◆ Exercise: Print exactly the first lines of the records. Stop after the line containing "tax: 156.51 -> 201.87", and leave every picture out.

Change detection outputs
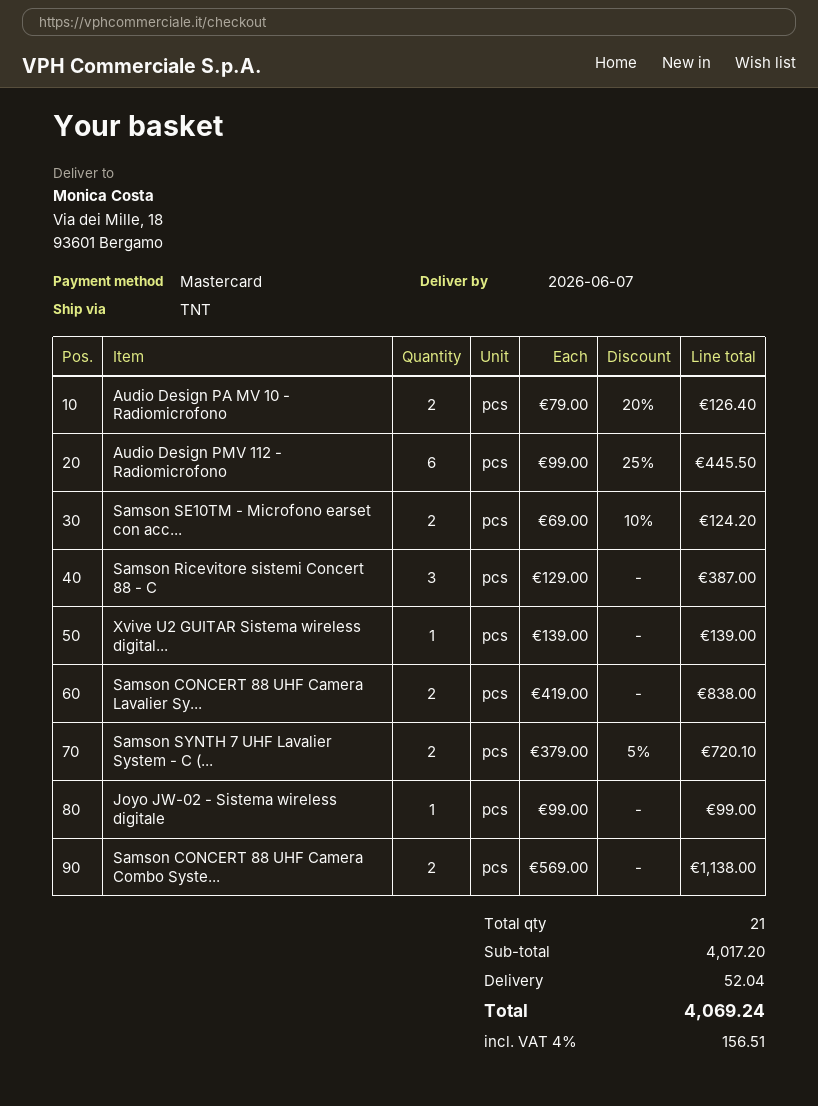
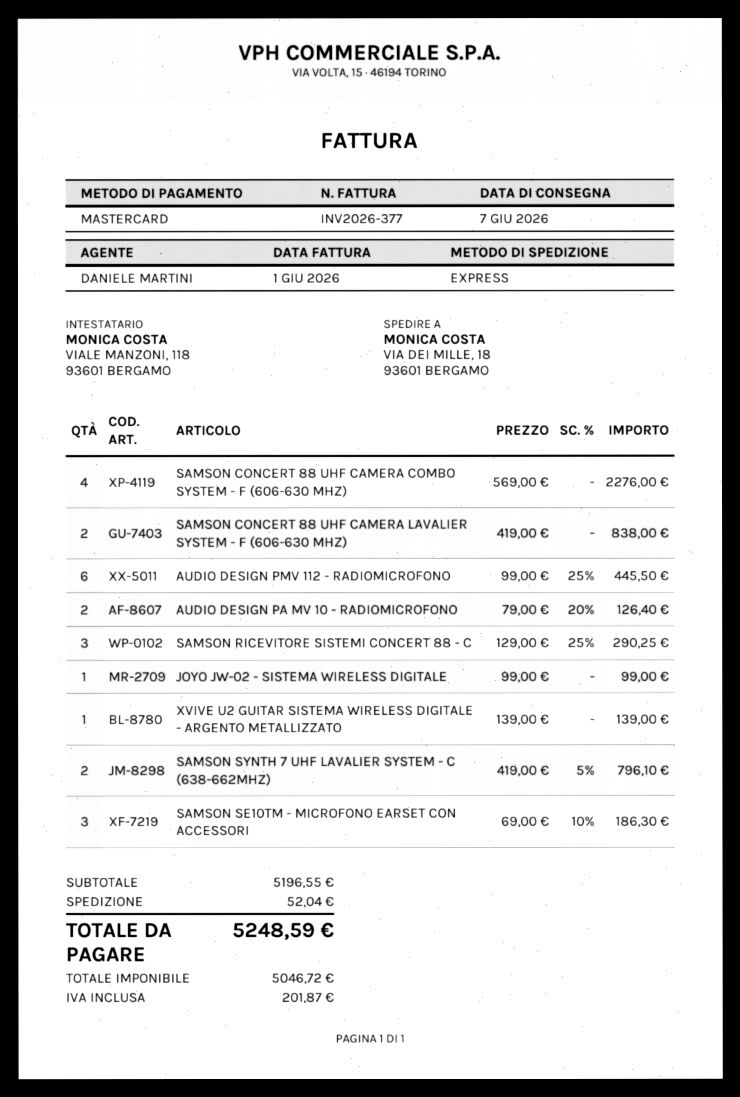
shipping method: TNT -> express
Samson SE10TM - Microfono earset con acc...: 2 x 69.00 - 10% = 124.20 -> 3 x 69.00 - 10% = 186.30
Samson Ricevitore sistemi Concert 88 - C: 3 x 129.00 = 387.00 -> 3 x 129.00 - 25% = 290.25
Samson SYNTH 7 UHF Lavalier System - C (...: 2 x 379.00 - 5% = 720.10 -> 2 x 419.00 - 5% = 796.10
Samson CONCERT 88 UHF Camera Combo Syste...: 2 x 569.00 = 1138.00 -> 4 x 569.00 = 2276.00
subtotal: 4017.20 -> 5196.55
tax: 156.51 -> 201.87
total: 4069.24 -> 5248.59

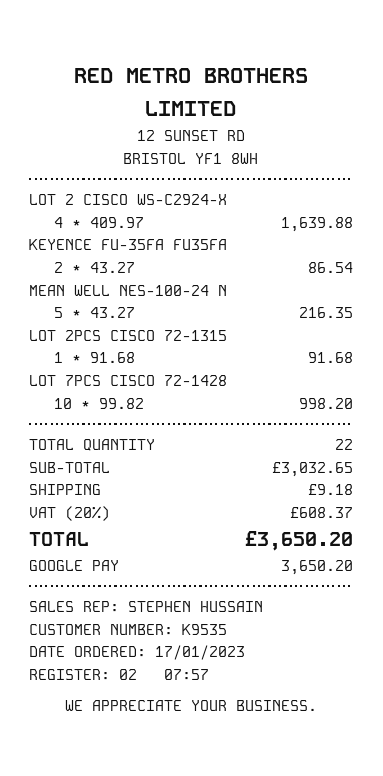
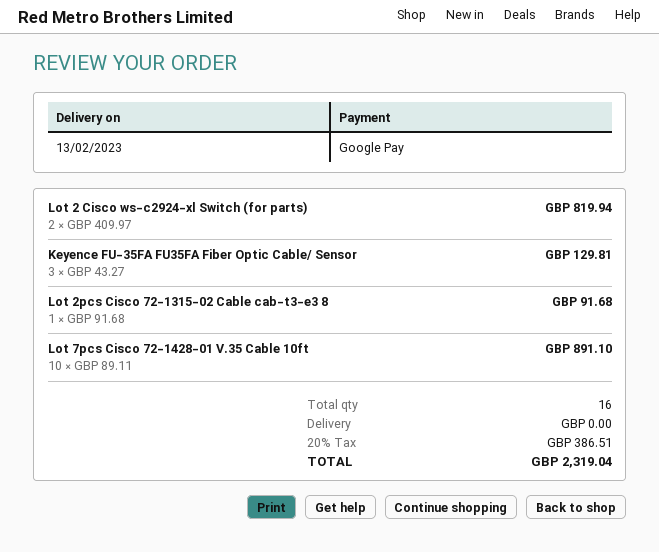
LOT 2 CISCO WS-C2924-X: 4 x 409.97 = 1639.88 -> 2 x 409.97 = 819.94
KEYENCE FU-35FA FU35FA: 2 x 43.27 = 86.54 -> 3 x 43.27 = 129.81
MEAN WELL NES-100-24 N: 5 x 43.27 = 216.35 -> none
LOT 7PCS CISCO 72-1428: 10 x 99.82 = 998.20 -> 10 x 89.11 = 891.10
total quantity: 22 -> 16
shipping: 9.18 -> 0.00
tax: 20% = 608.37 -> 20% = 386.51
total: 3650.20 -> 2319.04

◆ Result of this exercise:
shipping method: TNT -> express
Samson SE10TM - Microfono earset con acc...: 2 x 69.00 - 10% = 124.20 -> 3 x 69.00 - 10% = 186.30
Samson Ricevitore sistemi Concert 88 - C: 3 x 129.00 = 387.00 -> 3 x 129.00 - 25% = 290.25
Samson SYNTH 7 UHF Lavalier System - C (...: 2 x 379.00 - 5% = 720.10 -> 2 x 419.00 - 5% = 796.10
Samson CONCERT 88 UHF Camera Combo Syste...: 2 x 569.00 = 1138.00 -> 4 x 569.00 = 2276.00
subtotal: 4017.20 -> 5196.55
tax: 156.51 -> 201.87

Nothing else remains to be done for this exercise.